**Records for this task:**

************

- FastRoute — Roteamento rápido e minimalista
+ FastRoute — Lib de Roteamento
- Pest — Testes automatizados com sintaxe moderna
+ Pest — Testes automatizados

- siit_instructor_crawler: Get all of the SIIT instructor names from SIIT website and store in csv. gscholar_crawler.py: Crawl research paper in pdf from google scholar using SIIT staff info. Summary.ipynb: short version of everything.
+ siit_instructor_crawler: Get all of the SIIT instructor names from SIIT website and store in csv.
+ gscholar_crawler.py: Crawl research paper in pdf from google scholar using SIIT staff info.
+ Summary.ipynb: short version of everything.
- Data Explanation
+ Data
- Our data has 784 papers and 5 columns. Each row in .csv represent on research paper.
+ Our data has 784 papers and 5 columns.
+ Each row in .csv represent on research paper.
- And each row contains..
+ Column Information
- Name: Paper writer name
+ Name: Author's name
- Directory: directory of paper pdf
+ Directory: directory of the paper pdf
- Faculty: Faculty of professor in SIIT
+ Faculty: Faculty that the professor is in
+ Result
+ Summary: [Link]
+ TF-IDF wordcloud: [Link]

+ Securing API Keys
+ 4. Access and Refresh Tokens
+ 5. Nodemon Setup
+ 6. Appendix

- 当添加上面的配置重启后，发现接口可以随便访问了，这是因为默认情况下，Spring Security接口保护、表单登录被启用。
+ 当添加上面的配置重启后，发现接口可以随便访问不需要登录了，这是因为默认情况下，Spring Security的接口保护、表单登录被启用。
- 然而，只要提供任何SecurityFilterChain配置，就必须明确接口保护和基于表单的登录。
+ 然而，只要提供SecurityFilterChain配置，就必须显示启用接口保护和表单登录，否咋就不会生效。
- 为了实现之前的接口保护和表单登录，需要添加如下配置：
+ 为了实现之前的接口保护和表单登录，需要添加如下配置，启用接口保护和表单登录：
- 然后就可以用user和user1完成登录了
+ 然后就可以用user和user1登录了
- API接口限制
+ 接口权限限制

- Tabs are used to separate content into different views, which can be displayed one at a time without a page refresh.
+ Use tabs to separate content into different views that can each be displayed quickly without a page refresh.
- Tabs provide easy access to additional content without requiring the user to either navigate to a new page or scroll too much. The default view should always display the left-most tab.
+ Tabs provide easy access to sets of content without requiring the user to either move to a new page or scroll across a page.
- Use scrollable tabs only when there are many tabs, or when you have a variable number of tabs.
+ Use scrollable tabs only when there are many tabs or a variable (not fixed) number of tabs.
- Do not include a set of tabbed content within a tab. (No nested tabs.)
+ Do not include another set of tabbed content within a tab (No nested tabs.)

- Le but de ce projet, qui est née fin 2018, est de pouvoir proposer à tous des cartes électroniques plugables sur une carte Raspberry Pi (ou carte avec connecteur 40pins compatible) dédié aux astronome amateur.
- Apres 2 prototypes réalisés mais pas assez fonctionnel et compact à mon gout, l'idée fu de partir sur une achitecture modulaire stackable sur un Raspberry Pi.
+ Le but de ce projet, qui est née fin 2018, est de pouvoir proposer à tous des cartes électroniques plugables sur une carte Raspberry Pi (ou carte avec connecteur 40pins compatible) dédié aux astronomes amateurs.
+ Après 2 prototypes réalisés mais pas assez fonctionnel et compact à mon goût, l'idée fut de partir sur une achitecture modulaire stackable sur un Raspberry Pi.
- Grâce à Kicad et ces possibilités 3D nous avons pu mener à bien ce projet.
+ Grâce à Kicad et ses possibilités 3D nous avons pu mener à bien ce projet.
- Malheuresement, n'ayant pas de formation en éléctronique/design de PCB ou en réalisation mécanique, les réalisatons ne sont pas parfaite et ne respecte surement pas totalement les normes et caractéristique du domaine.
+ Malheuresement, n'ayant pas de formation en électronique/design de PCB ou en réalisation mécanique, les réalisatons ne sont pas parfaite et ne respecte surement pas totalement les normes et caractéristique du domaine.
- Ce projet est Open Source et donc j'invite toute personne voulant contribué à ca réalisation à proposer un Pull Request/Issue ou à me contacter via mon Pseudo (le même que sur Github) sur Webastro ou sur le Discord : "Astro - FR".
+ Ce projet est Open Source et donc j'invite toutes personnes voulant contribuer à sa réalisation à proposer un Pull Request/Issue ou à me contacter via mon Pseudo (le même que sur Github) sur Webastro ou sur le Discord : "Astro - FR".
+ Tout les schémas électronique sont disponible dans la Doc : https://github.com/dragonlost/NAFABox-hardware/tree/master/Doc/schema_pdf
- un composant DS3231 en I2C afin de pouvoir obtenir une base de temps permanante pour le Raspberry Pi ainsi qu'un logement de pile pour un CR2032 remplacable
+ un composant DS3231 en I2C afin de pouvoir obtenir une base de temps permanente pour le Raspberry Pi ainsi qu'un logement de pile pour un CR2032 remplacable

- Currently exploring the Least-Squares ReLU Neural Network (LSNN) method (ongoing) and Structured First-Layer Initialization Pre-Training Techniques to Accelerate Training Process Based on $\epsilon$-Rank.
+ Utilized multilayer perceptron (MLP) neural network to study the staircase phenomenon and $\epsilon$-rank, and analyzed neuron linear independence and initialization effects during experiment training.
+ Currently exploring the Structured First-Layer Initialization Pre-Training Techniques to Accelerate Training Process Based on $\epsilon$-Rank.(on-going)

************

**Exercise directions:** Without altering a single character, write out every record above.

**Solution to this exercise:**
- FastRoute — Roteamento rápido e minimalista
+ FastRoute — Lib de Roteamento
- Pest — Testes automatizados com sintaxe moderna
+ Pest — Testes automatizados

- siit_instructor_crawler: Get all of the SIIT instructor names from SIIT website and store in csv. gscholar_crawler.py: Crawl research paper in pdf from google scholar using SIIT staff info. Summary.ipynb: short version of everything.
+ siit_instructor_crawler: Get all of the SIIT instructor names from SIIT website and store in csv.
+ gscholar_crawler.py: Crawl research paper in pdf from google scholar using SIIT staff info.
+ Summary.ipynb: short version of everything.
- Data Explanation
+ Data
- Our data has 784 papers and 5 columns. Each row in .csv represent on research paper.
+ Our data has 784 papers and 5 columns.
+ Each row in .csv represent on research paper.
- And each row contains..
+ Column Information
- Name: Paper writer name
+ Name: Author's name
- Directory: directory of paper pdf
+ Directory: directory of the paper pdf
- Faculty: Faculty of professor in SIIT
+ Faculty: Faculty that the professor is in
+ Result
+ Summary: [Link]
+ TF-IDF wordcloud: [Link]

+ Securing API Keys
+ 4. Access and Refresh Tokens
+ 5. Nodemon Setup
+ 6. Appendix

- 当添加上面的配置重启后，发现接口可以随便访问了，这是因为默认情况下，Spring Security接口保护、表单登录被启用。
+ 当添加上面的配置重启后，发现接口可以随便访问不需要登录了，这是因为默认情况下，Spring Security的接口保护、表单登录被启用。
- 然而，只要提供任何SecurityFilterChain配置，就必须明确接口保护和基于表单的登录。
+ 然而，只要提供SecurityFilterChain配置，就必须显示启用接口保护和表单登录，否咋就不会生效。
- 为了实现之前的接口保护和表单登录，需要添加如下配置：
+ 为了实现之前的接口保护和表单登录，需要添加如下配置，启用接口保护和表单登录：
- 然后就可以用user和user1完成登录了
+ 然后就可以用user和user1登录了
- API接口限制
+ 接口权限限制

- Tabs are used to separate content into different views, which can be displayed one at a time without a page refresh.
+ Use tabs to separate content into different views that can each be displayed quickly without a page refresh.
- Tabs provide easy access to additional content without requiring the user to either navigate to a new page or scroll too much. The default view should always display the left-most tab.
+ Tabs provide easy access to sets of content without requiring the user to either move to a new page or scroll across a page.
- Use scrollable tabs only when there are many tabs, or when you have a variable number of tabs.
+ Use scrollable tabs only when there are many tabs or a variable (not fixed) number of tabs.
- Do not include a set of tabbed content within a tab. (No nested tabs.)
+ Do not include another set of tabbed content within a tab (No nested tabs.)

- Le but de ce projet, qui est née fin 2018, est de pouvoir proposer à tous des cartes électroniques plugables sur une carte Raspberry Pi (ou carte avec connecteur 40pins compatible) dédié aux astronome amateur.
- Apres 2 prototypes réalisés mais pas assez fonctionnel et compact à mon gout, l'idée fu de partir sur une achitecture modulaire stackable sur un Raspberry Pi.
+ Le but de ce projet, qui est née fin 2018, est de pouvoir proposer à tous des cartes électroniques plugables sur une carte Raspberry Pi (ou carte avec connecteur 40pins compatible) dédié aux astronomes amateurs.
+ Après 2 prototypes réalisés mais pas assez fonctionnel et compact à mon goût, l'idée fut de partir sur une achitecture modulaire stackable sur un Raspberry Pi.
- Grâce à Kicad et ces possibilités 3D nous avons pu mener à bien ce projet.
+ Grâce à Kicad et ses possibilités 3D nous avons pu mener à bien ce projet.
- Malheuresement, n'ayant pas de formation en éléctronique/design de PCB ou en réalisation mécanique, les réalisatons ne sont pas parfaite et ne respecte surement pas totalement les normes et caractéristique du domaine.
+ Malheuresement, n'ayant pas de formation en électronique/design de PCB ou en réalisation mécanique, les réalisatons ne sont pas parfaite et ne respecte surement pas totalement les normes et caractéristique du domaine.
- Ce projet est Open Source et donc j'invite toute personne voulant contribué à ca réalisation à proposer un Pull Request/Issue ou à me contacter via mon Pseudo (le même que sur Github) sur Webastro ou sur le Discord : "Astro - FR".
+ Ce projet est Open Source et donc j'invite toutes personnes voulant contribuer à sa réalisation à proposer un Pull Request/Issue ou à me contacter via mon Pseudo (le même que sur Github) sur Webastro ou sur le Discord : "Astro - FR".
+ Tout les schémas électronique sont disponible dans la Doc : https://github.com/dragonlost/NAFABox-hardware/tree/master/Doc/schema_pdf
- un composant DS3231 en I2C afin de pouvoir obtenir une base de temps permanante pour le Raspberry Pi ainsi qu'un logement de pile pour un CR2032 remplacable
+ un composant DS3231 en I2C afin de pouvoir obtenir une base de temps permanente pour le Raspberry Pi ainsi qu'un logement de pile pour un CR2032 remplacable

- Currently exploring the Least-Squares ReLU Neural Network (LSNN) method (ongoing) and Structured First-Layer Initialization Pre-Training Techniques to Accelerate Training Process Based on $\epsilon$-Rank.
+ Utilized multilayer perceptron (MLP) neural network to study the staircase phenomenon and $\epsilon$-rank, and analyzed neuron linear independence and initialization effects during experiment training.
+ Currently exploring the Structured First-Layer Initialization Pre-Training Techniques to Accelerate Training Process Based on $\epsilon$-Rank.(on-going)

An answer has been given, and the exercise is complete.